● **Task directions**:
The exercise calls for the lines from the one containing "ADTX spanTwelveEMA, 2020-12-14: 2.2 -> none" to the end of the data below to be output exactly, pictures excluded.

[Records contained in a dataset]
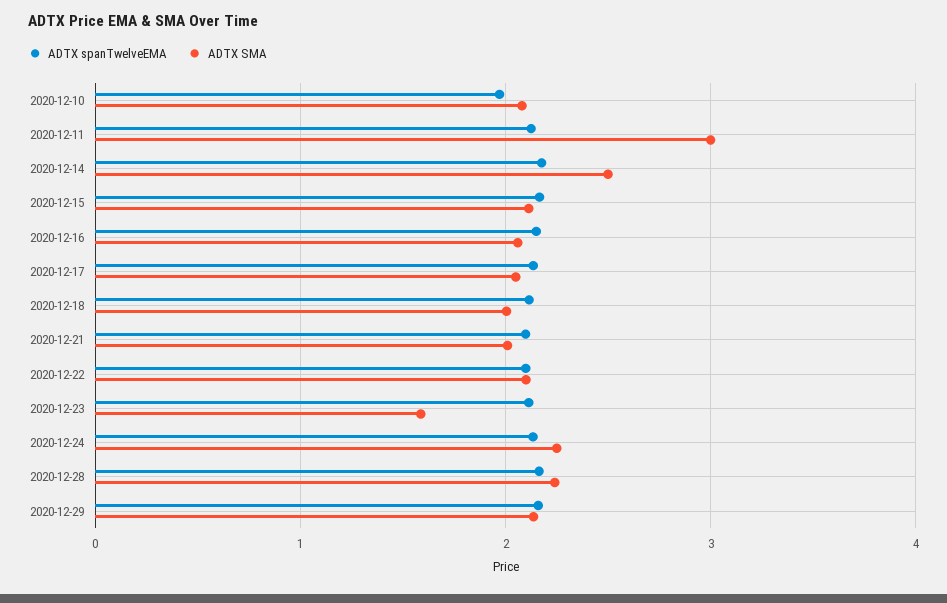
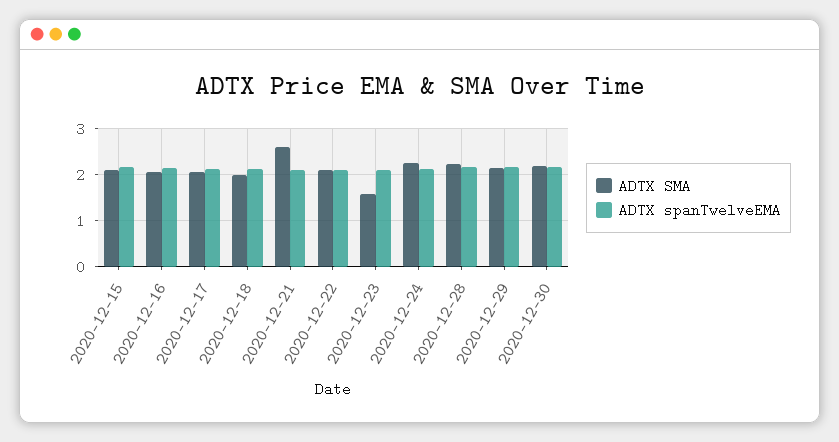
ADTX spanTwelveEMA, 2020-12-10: 2 -> none
ADTX SMA, 2020-12-10: 2.1 -> none
ADTX spanTwelveEMA, 2020-12-11: 2.1 -> none
ADTX SMA, 2020-12-11: 3 -> none
ADTX spanTwelveEMA, 2020-12-14: 2.2 -> none
ADTX SMA, 2020-12-14: 2.5 -> none
ADTX SMA, 2020-12-21: 2 -> 2.6
ADTX SMA, 2020-12-30: none -> 2.2
ADTX spanTwelveEMA, 2020-12-30: none -> 2.2

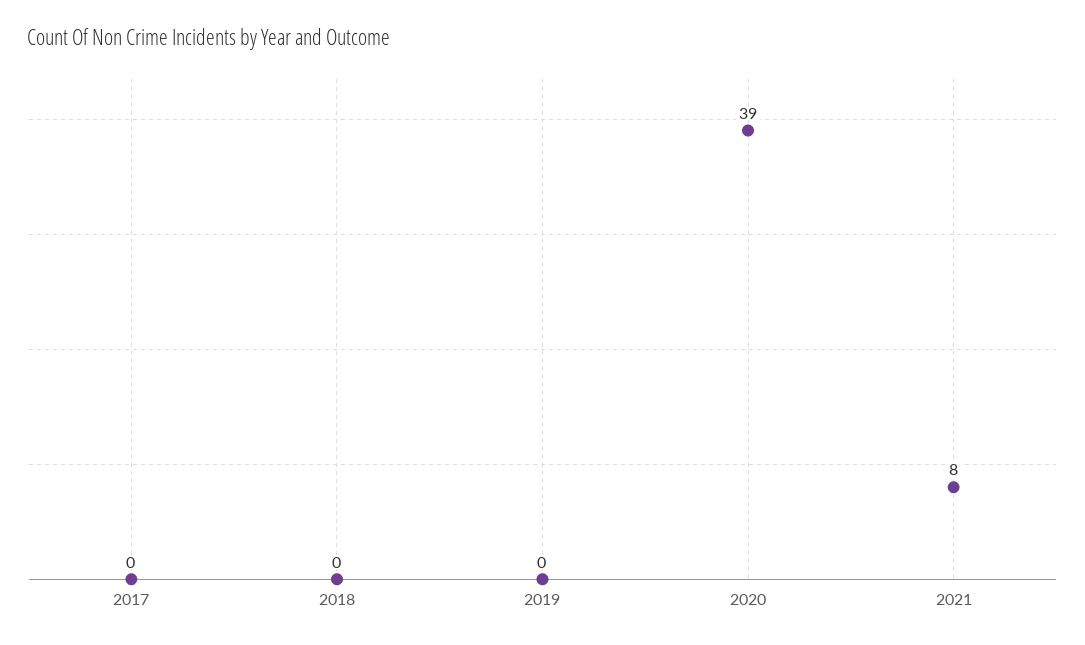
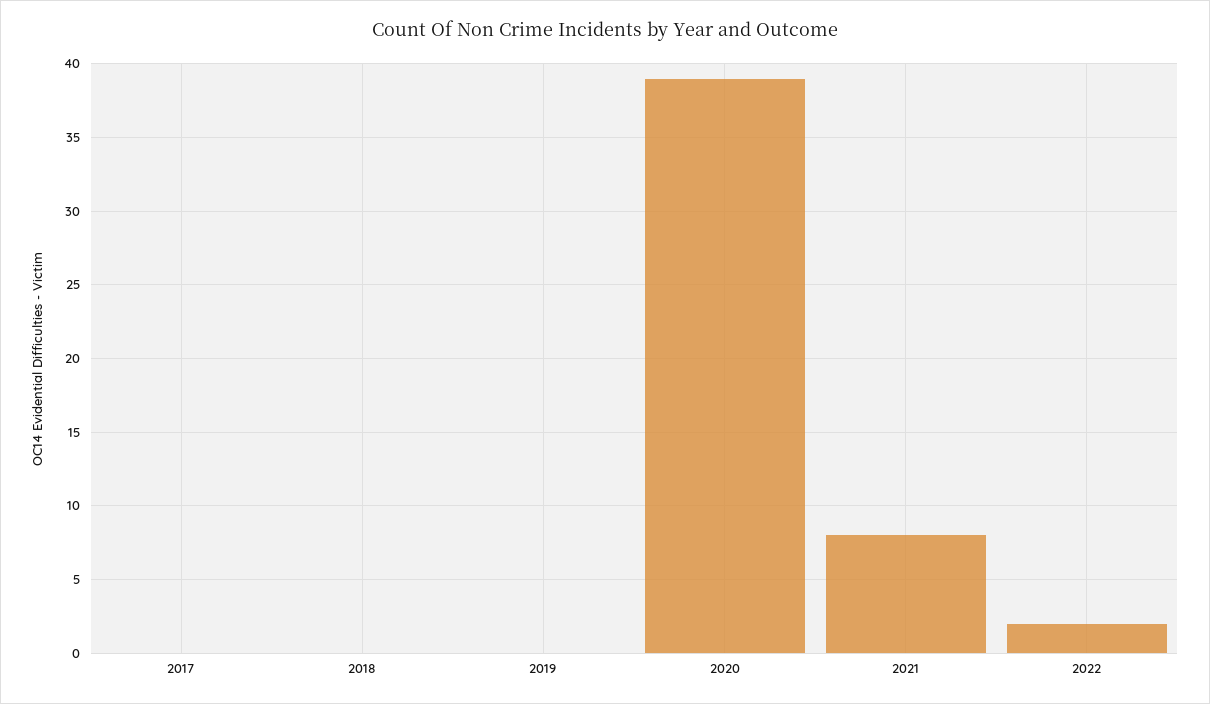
2022: none -> 2

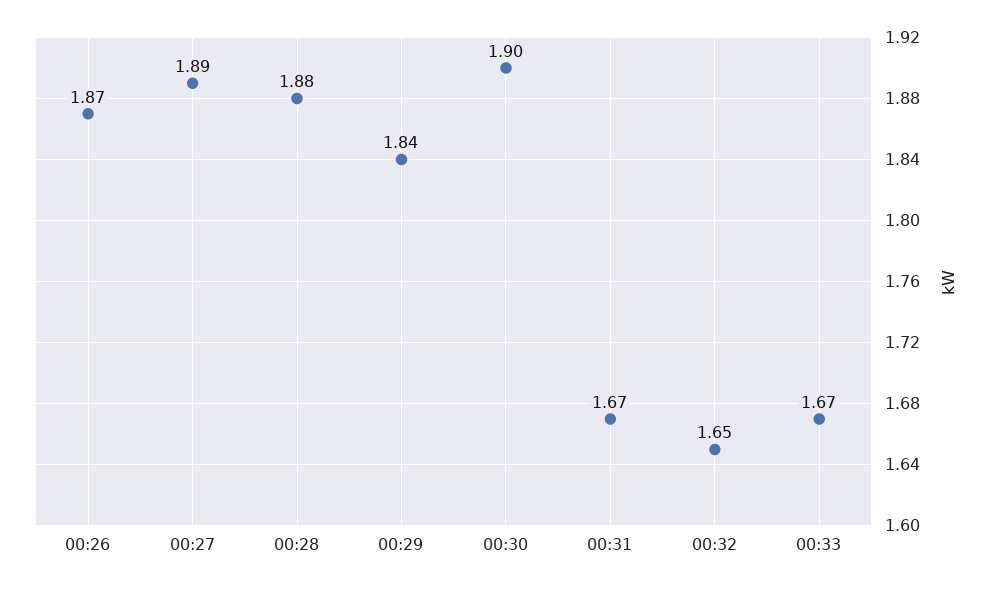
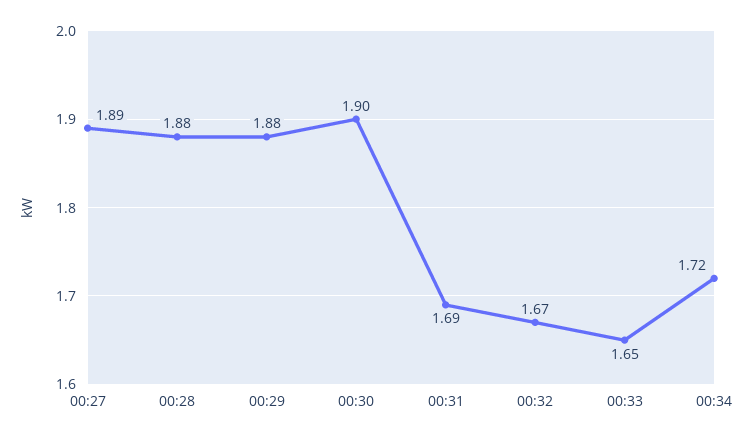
00:26: 1.87 -> none
00:29: 1.84 -> 1.88
00:31: 1.67 -> 1.69
00:32: 1.65 -> 1.67
00:33: 1.67 -> 1.65
00:34: none -> 1.72

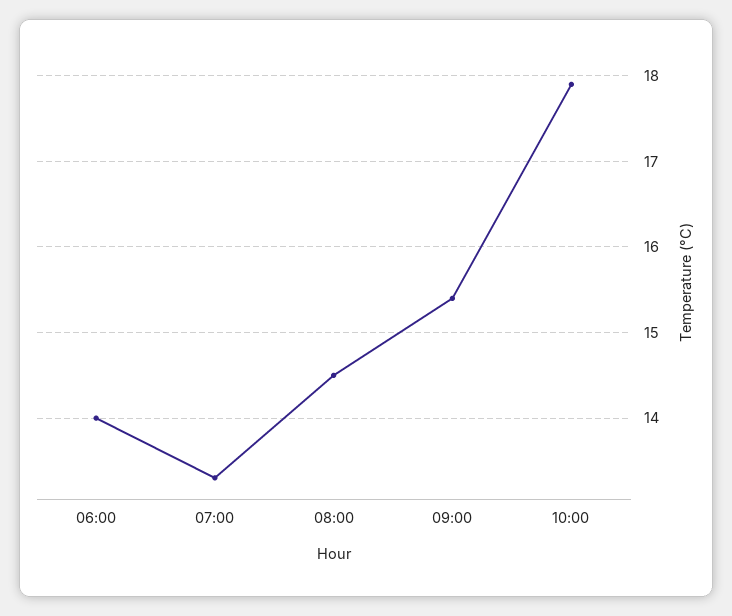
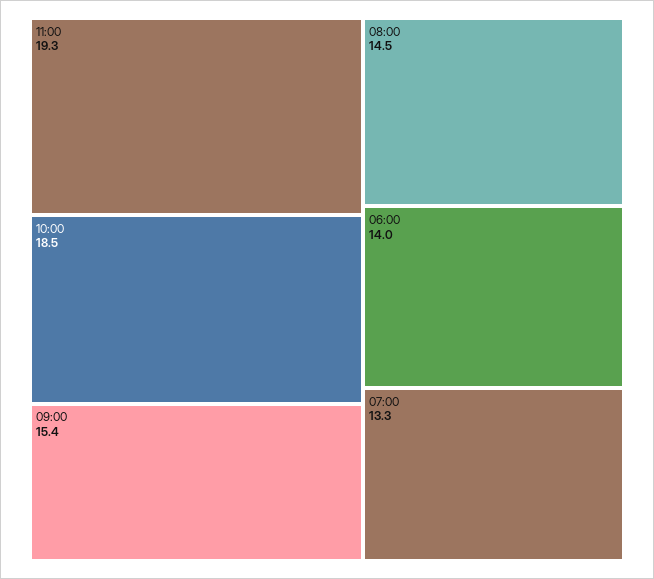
10:00: 17.9 -> 18.5
11:00: none -> 19.3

● **Your response**:
ADTX spanTwelveEMA, 2020-12-14: 2.2 -> none
ADTX SMA, 2020-12-14: 2.5 -> none
ADTX SMA, 2020-12-21: 2 -> 2.6
ADTX SMA, 2020-12-30: none -> 2.2
ADTX spanTwelveEMA, 2020-12-30: none -> 2.2

2022: none -> 2

00:26: 1.87 -> none
00:29: 1.84 -> 1.88
00:31: 1.67 -> 1.69
00:32: 1.65 -> 1.67
00:33: 1.67 -> 1.65
00:34: none -> 1.72

10:00: 17.9 -> 18.5
11:00: none -> 19.3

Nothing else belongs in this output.